Start of ENTRIES SHOWN

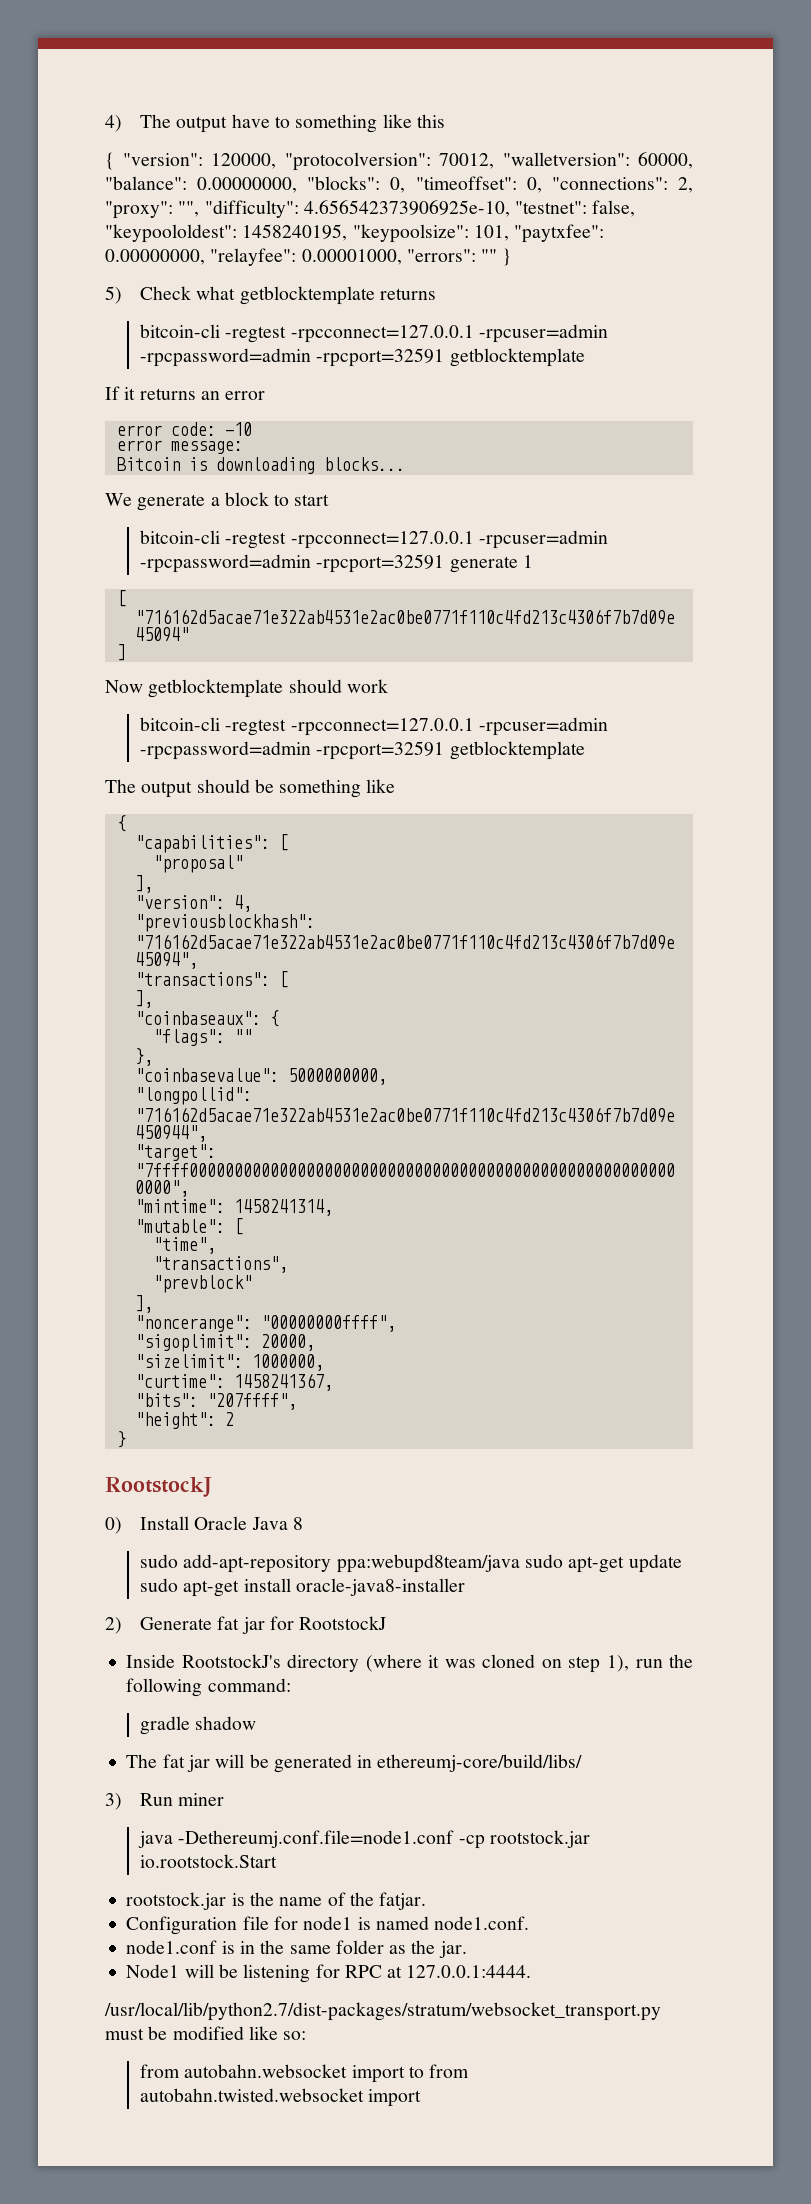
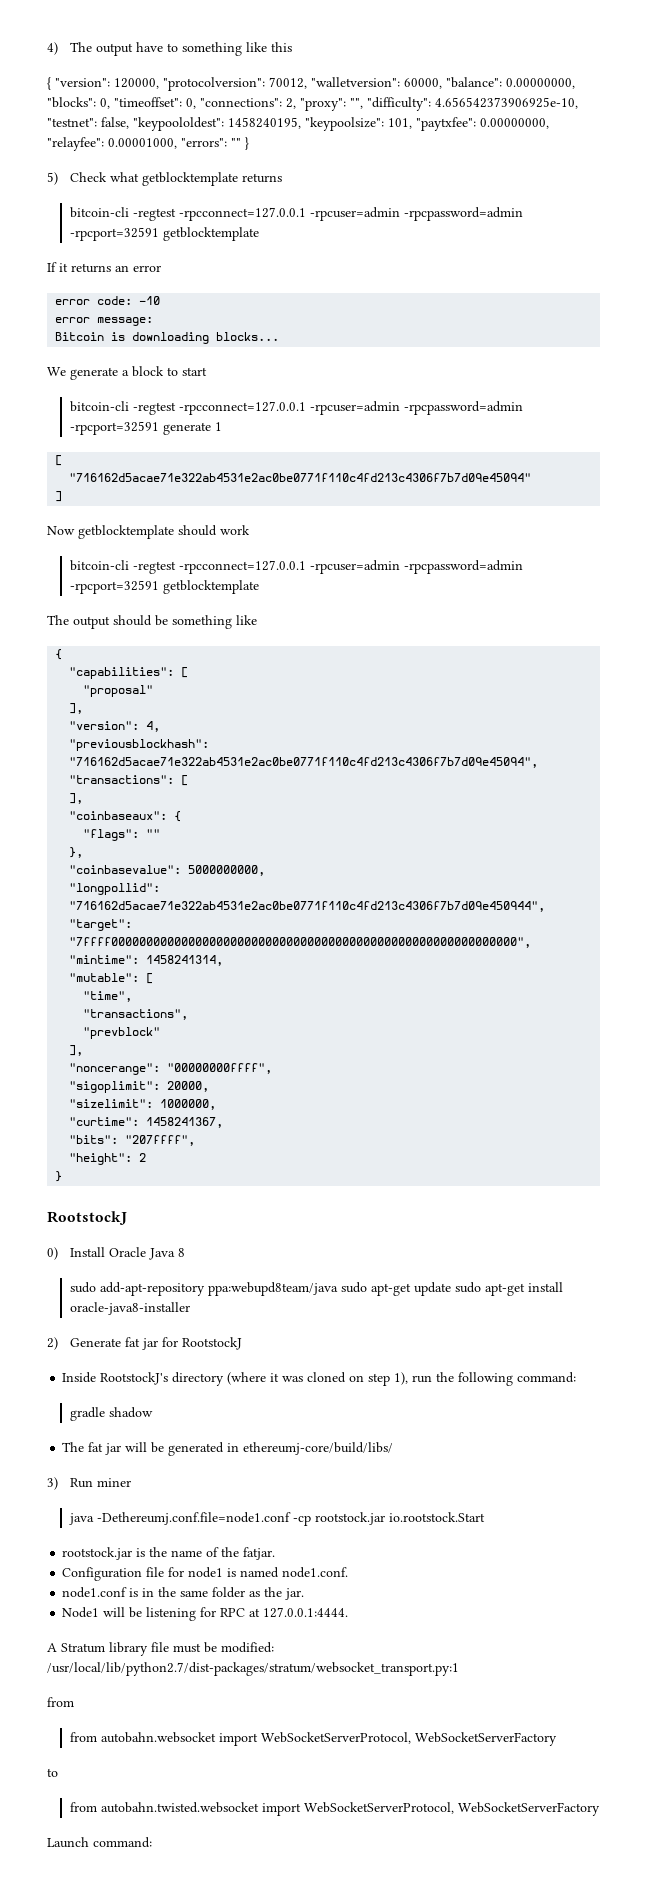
- /usr/local/lib/python2.7/dist-packages/stratum/websocket_transport.py must be modified like so:
+ A Stratum library file must be modified: /usr/local/lib/python2.7/dist-packages/stratum/websocket_transport.py:1
+ from
- from autobahn.websocket import to from autobahn.twisted.websocket import
+ from autobahn.websocket import WebSocketServerProtocol, WebSocketServerFactory
+ to
+ from autobahn.twisted.websocket import WebSocketServerProtocol, WebSocketServerFactory
+ Launch command:

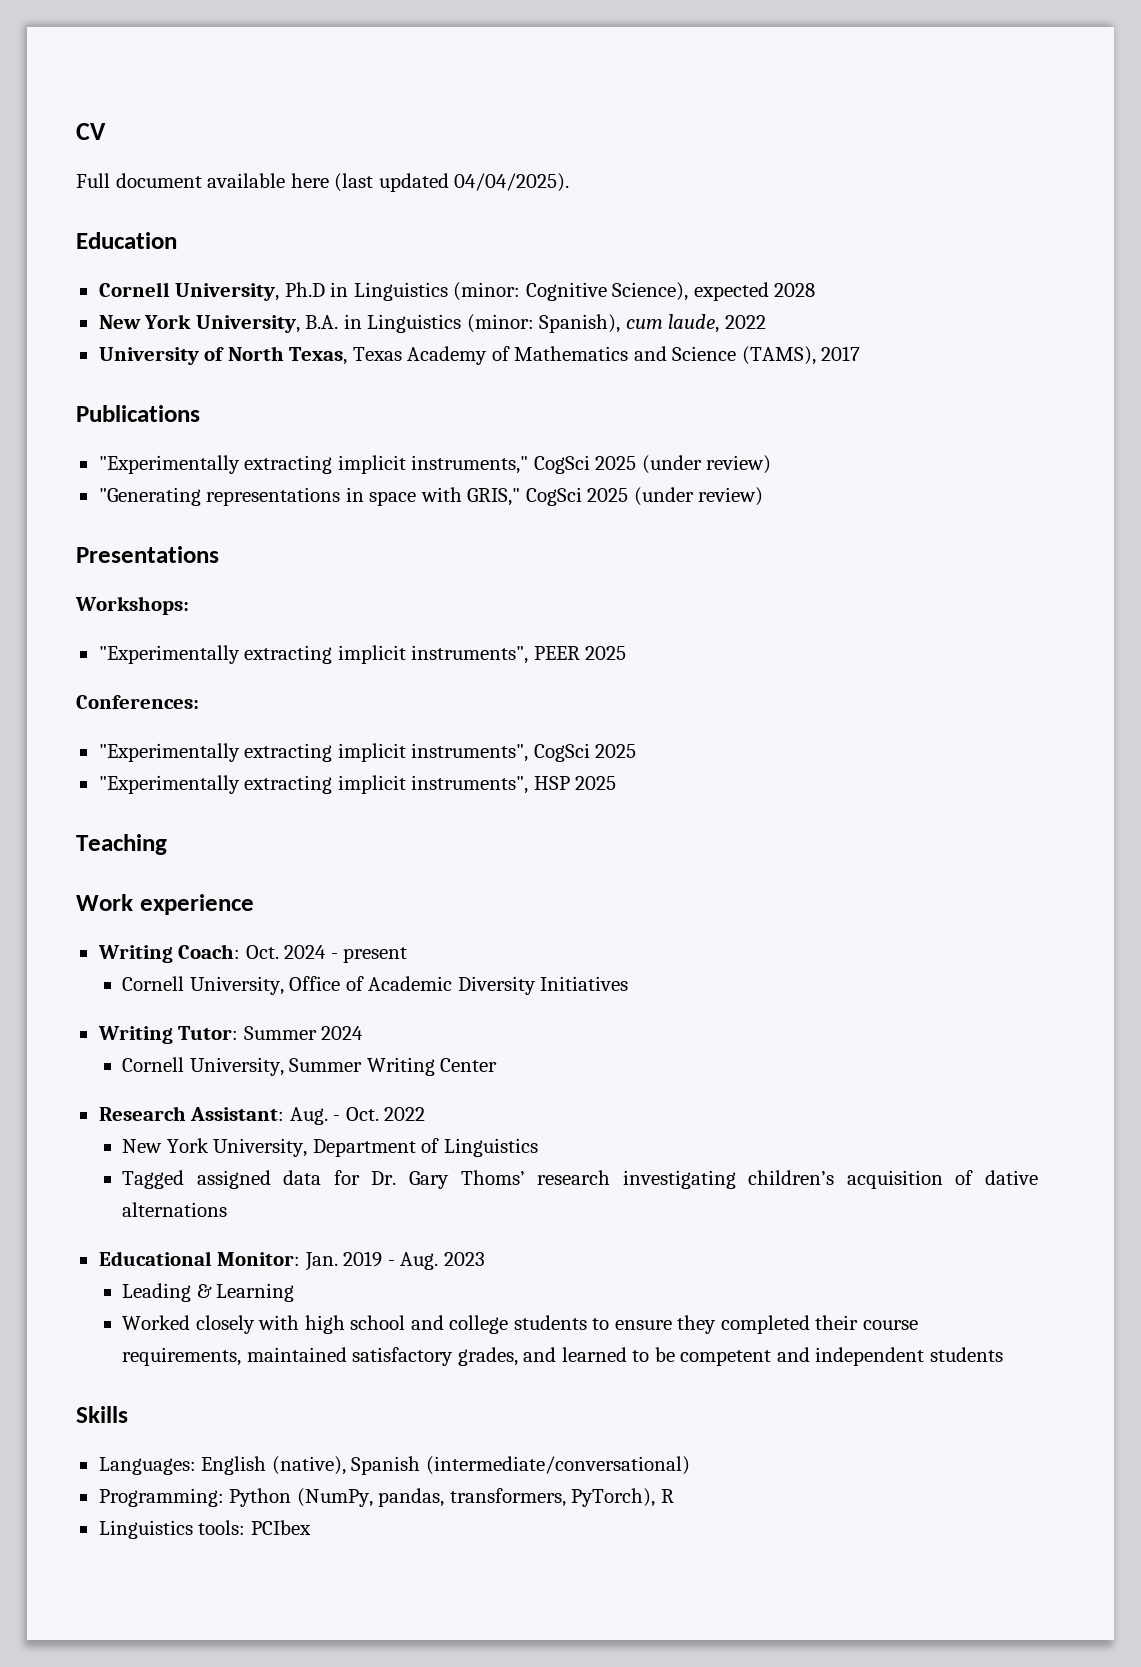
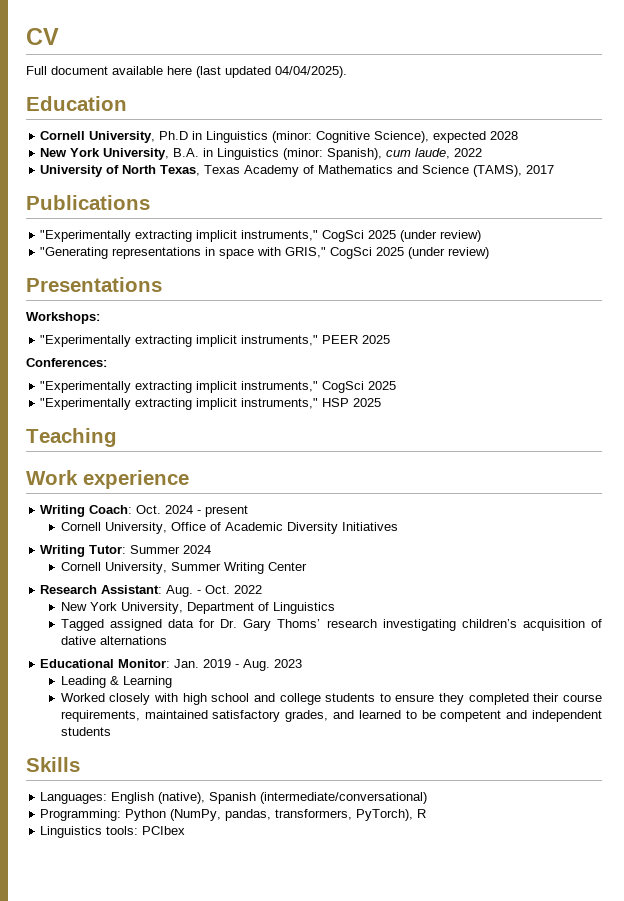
- "Experimentally extracting implicit instruments", PEER 2025
+ "Experimentally extracting implicit instruments," PEER 2025
  Conferences:
- "Experimentally extracting implicit instruments", CogSci 2025
+ "Experimentally extracting implicit instruments," CogSci 2025
- "Experimentally extracting implicit instruments", HSP 2025
+ "Experimentally extracting implicit instruments," HSP 2025

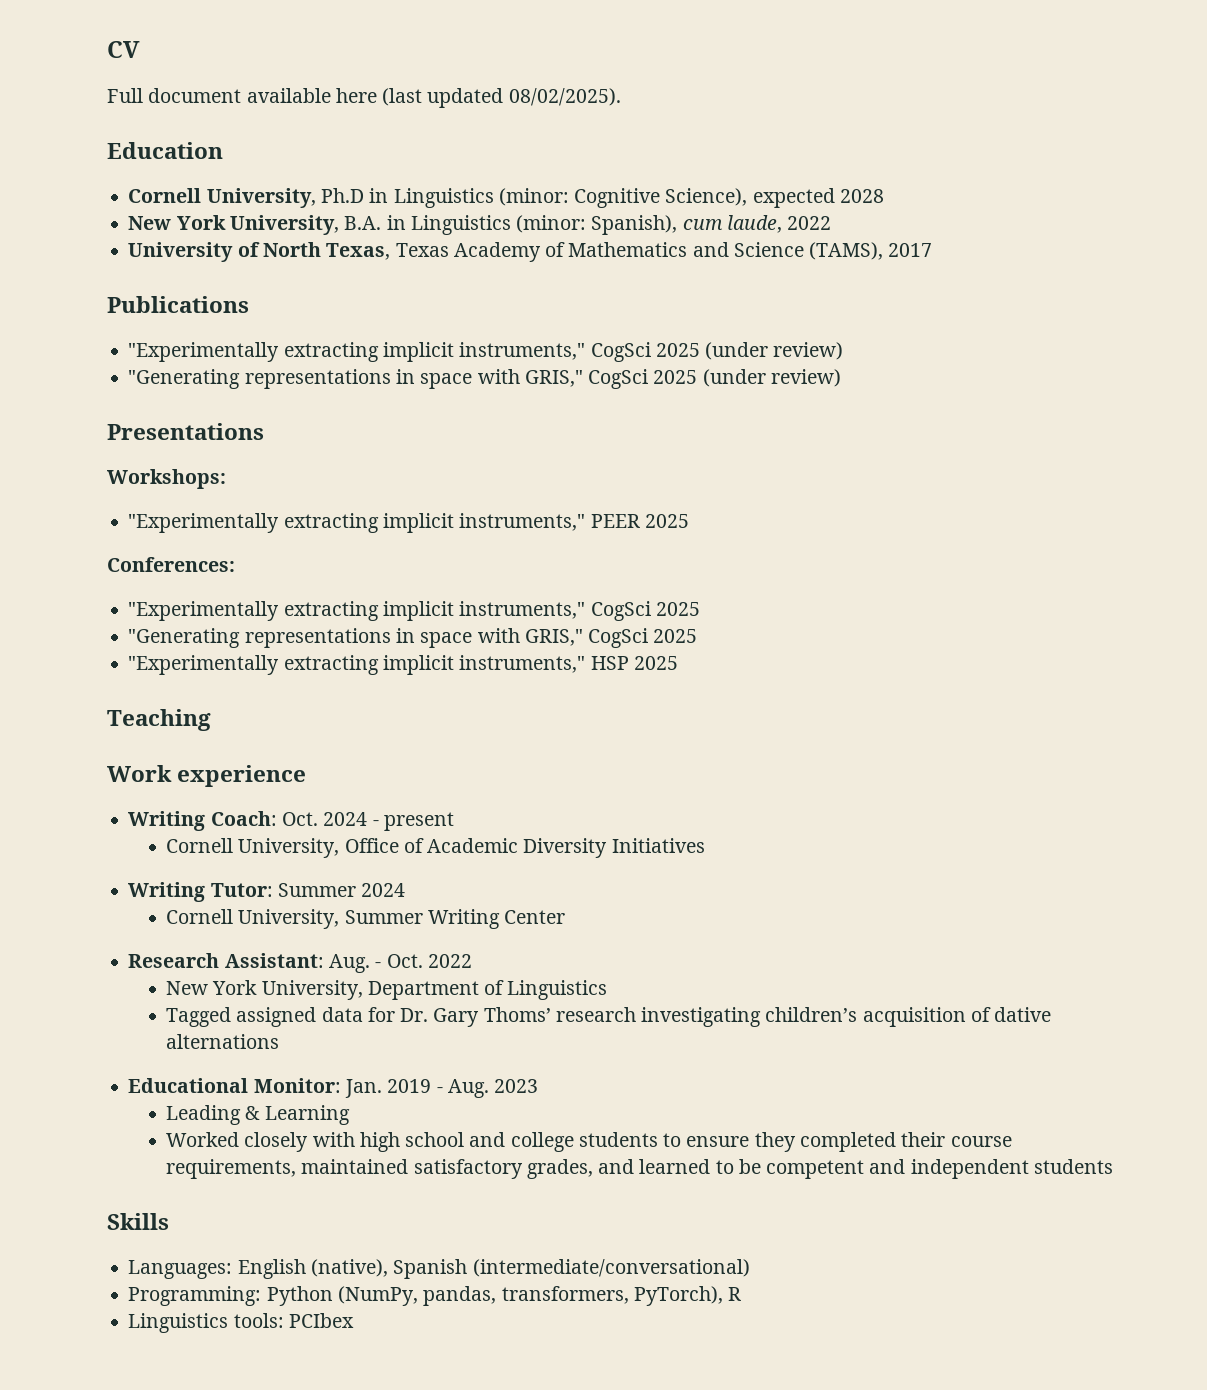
- Full document available here (last updated 04/04/2025).
+ Full document available here (last updated 08/02/2025).
  Conferences:
  "Experimentally extracting implicit instruments," CogSci 2025
+ "Generating representations in space with GRIS," CogSci 2025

End of ENTRIES SHOWN

DIRECTIONS - Write every entry out again exactly, dropping the pictures.

TASK RESULT -
- /usr/local/lib/python2.7/dist-packages/stratum/websocket_transport.py must be modified like so:
+ A Stratum library file must be modified: /usr/local/lib/python2.7/dist-packages/stratum/websocket_transport.py:1
+ from
- from autobahn.websocket import to from autobahn.twisted.websocket import
+ from autobahn.websocket import WebSocketServerProtocol, WebSocketServerFactory
+ to
+ from autobahn.twisted.websocket import WebSocketServerProtocol, WebSocketServerFactory
+ Launch command:

- "Experimentally extracting implicit instruments", PEER 2025
+ "Experimentally extracting implicit instruments," PEER 2025
  Conferences:
- "Experimentally extracting implicit instruments", CogSci 2025
+ "Experimentally extracting implicit instruments," CogSci 2025
- "Experimentally extracting implicit instruments", HSP 2025
+ "Experimentally extracting implicit instruments," HSP 2025

- Full document available here (last updated 04/04/2025).
+ Full document available here (last updated 08/02/2025).
  Conferences:
  "Experimentally extracting implicit instruments," CogSci 2025
+ "Generating representations in space with GRIS," CogSci 2025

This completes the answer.